The procedures are implemented to be used in characteristic 0.
They also work in positive characteristic >> 0.
In small characteristic and for algebraic extensions, primdecGTZ
may not terminate.
Algorithms for the computation of the radical based on the ideas of
Krick, Logar, Laplagne and Kemper (implementation by Gerhard Pfister and Santiago Laplagne).
They work in any characteristic.
Baserings must have a global ordering and no quotient ideal.

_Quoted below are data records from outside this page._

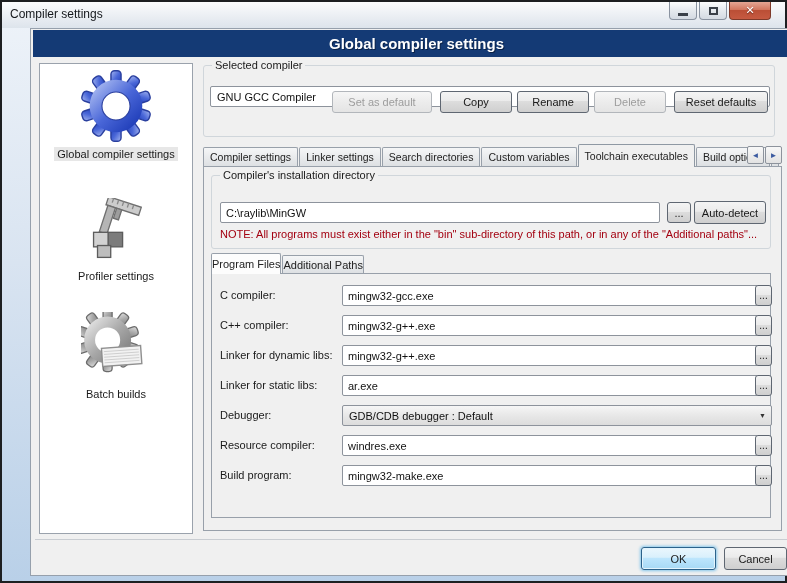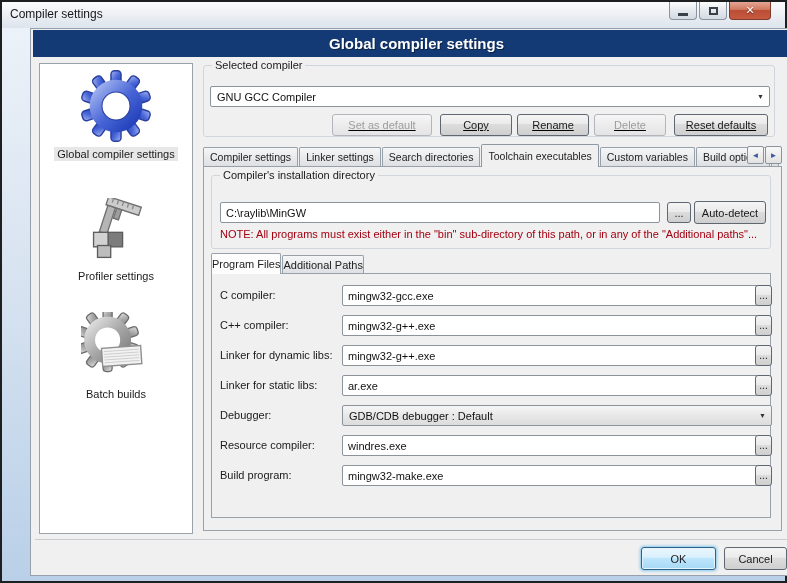"Set as default" #compiler-buttons { bottom: 0 -> 23px; text-decoration: underline -> none }
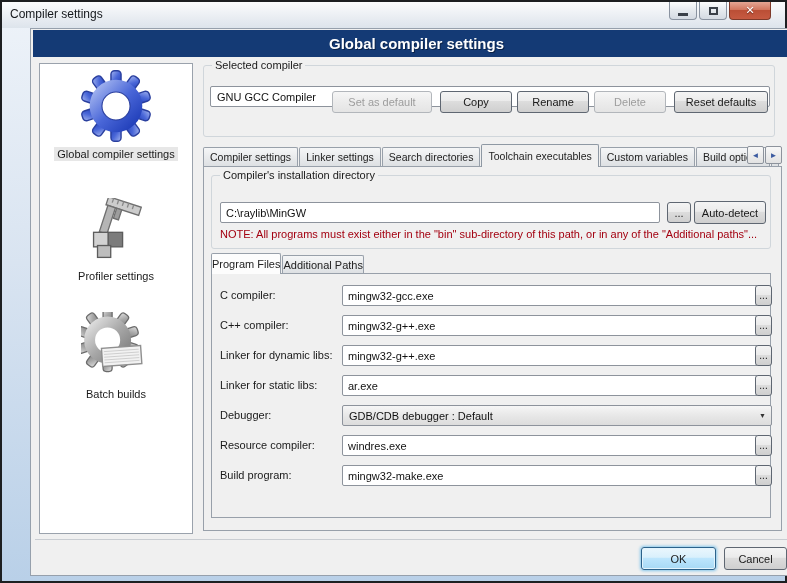"Toolchain executables" div.tab { order: before "Custom variables" -> after "Custom variables" }
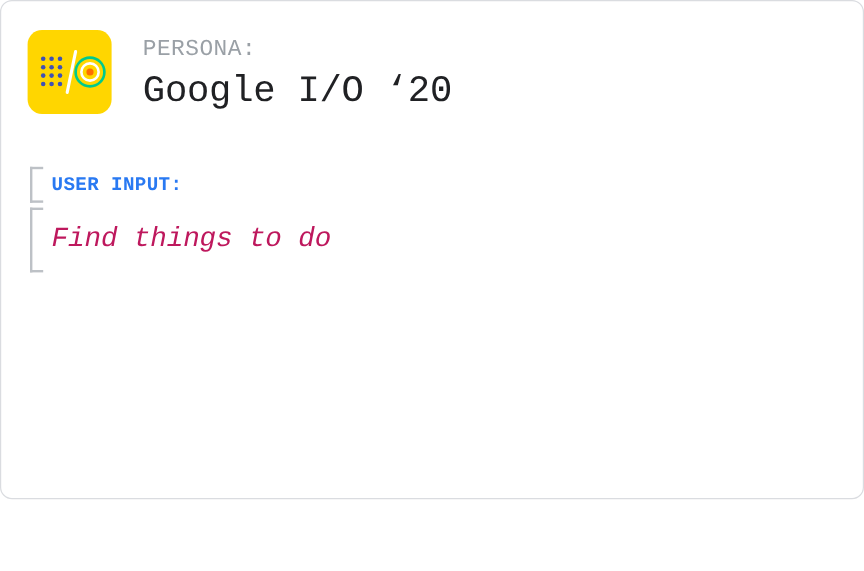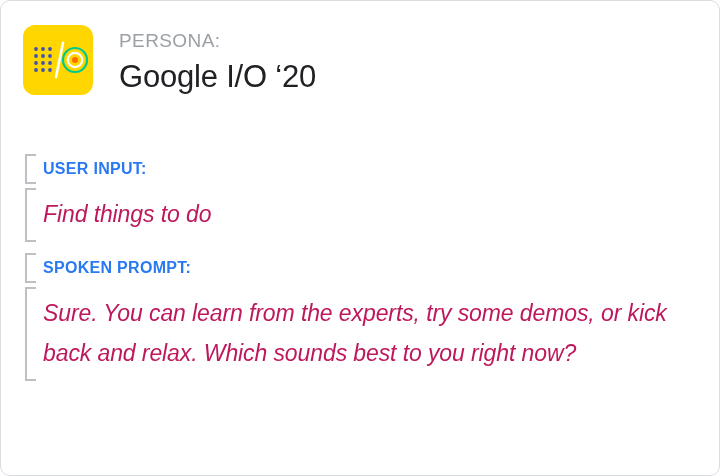"PERSONA:" .card { font-family: none -> Liberation Mono, monospace; height: 476px -> 416px }
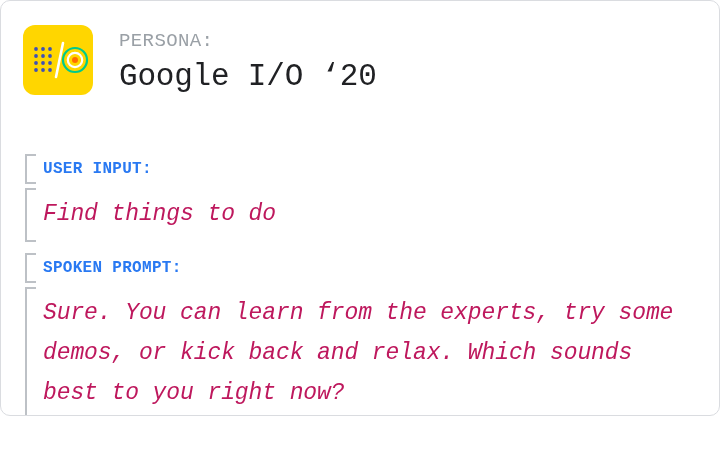"USER INPUT:" #section-user-input { margin-top: 15px -> none }
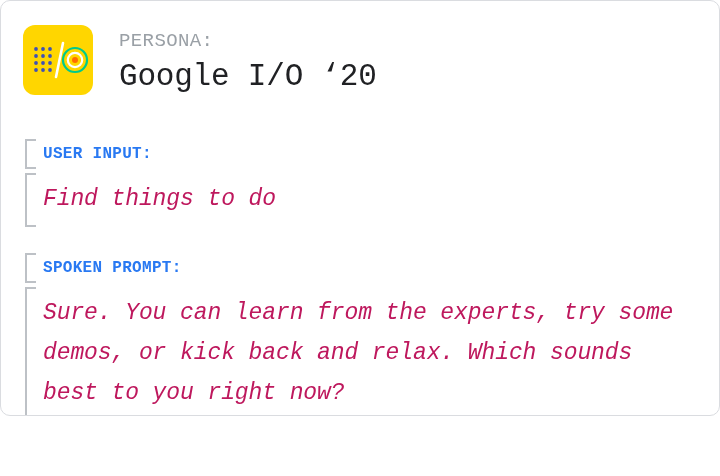"SPOKEN PROMPT:" div.section { html: <div> <div> <span></span> <div>SPOKEN PROMPT:</div> </div> <div> <span></span> <div>Sure. You can learn from the experts, try some demos, or kick back and relax. Which sounds best to you right now?</div> </div> </div> -> none }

Exceptions: primdecGTZ, absPrimdecGTZ, minAssGTZ, primdecSY, minAssChar, radical accept non-global ordering.
Procedures:
D.4.21.1 Ann | | annihilator of R^n/M, R=basering, M in R^n |
D.4.21.2 primdecGTZ | | complete primary decomposition via Gianni,Trager,Zacharias |
D.4.21.3 primdecGTZE | | complete primary decomposition via Gianni,Trager,Zacharias. Returns empty list for the unit ideal |
D.4.21.4 primdecSY | | complete primary decomposition via Shimoyama-Yokoyama |
D.4.21.5 primdecSYE | | complete primary decomposition via Shimoyama-Yokoyama. Returns empty list for the unit ideal |
D.4.21.6 minAssGTZ | | the minimal associated primes via Gianni,Trager,Zacharias (with modifications by Laplagne) |
D.4.21.7 minAssGTZE | | the minimal associated primes via Gianni,Trager,Zacharias. Returns empty list for unit ideal |
D.4.21.8 minAssChar | | the minimal associated primes using characteristic sets |
D.4.21.9 minAssCharE | | the minimal associated primes using characteristic sets. Returns empty list for unit ideal |
D.4.21.10 testPrimary | | tests the result of the primary decomposition |
D.4.21.11 testPrimaryE | | tests the result of the primary decomposition. Handles also empty list L. |
D.4.21.12 radical | | computes the radical of I via Krick/Logar (with modifications by Laplagne) and Kemper |
D.4.21.13 radicalEHV | | computes the radical of I via Eisenbud,Huneke,Vasconcelos |
D.4.21.14 equiRadical | | the radical of the equidimensional part of the ideal I |
D.4.21.15 prepareAss | | list of radicals of the equidimensional components of I |
D.4.21.16 equidim | | weak equidimensional decomposition of I |
D.4.21.17 equidimMax | | equidimensional locus of I |
D.4.21.18 equidimMaxEHV | | equidimensional locus of I via Eisenbud,Huneke,Vasconcelos |
D.4.21.19 zerodec | | zerodimensional decomposition via Monico |
D.4.21.20 absPrimdecGTZ | | the absolute prime components of I |
D.4.21.21 absPrimdecGTZE | | the absolute prime components of I. Assumes I is not unit ideal. |
D.4.21.22 sep | | the separabel part of f as polynomial in Fp(t1,...,tm) |
See also:
primdecint_lib.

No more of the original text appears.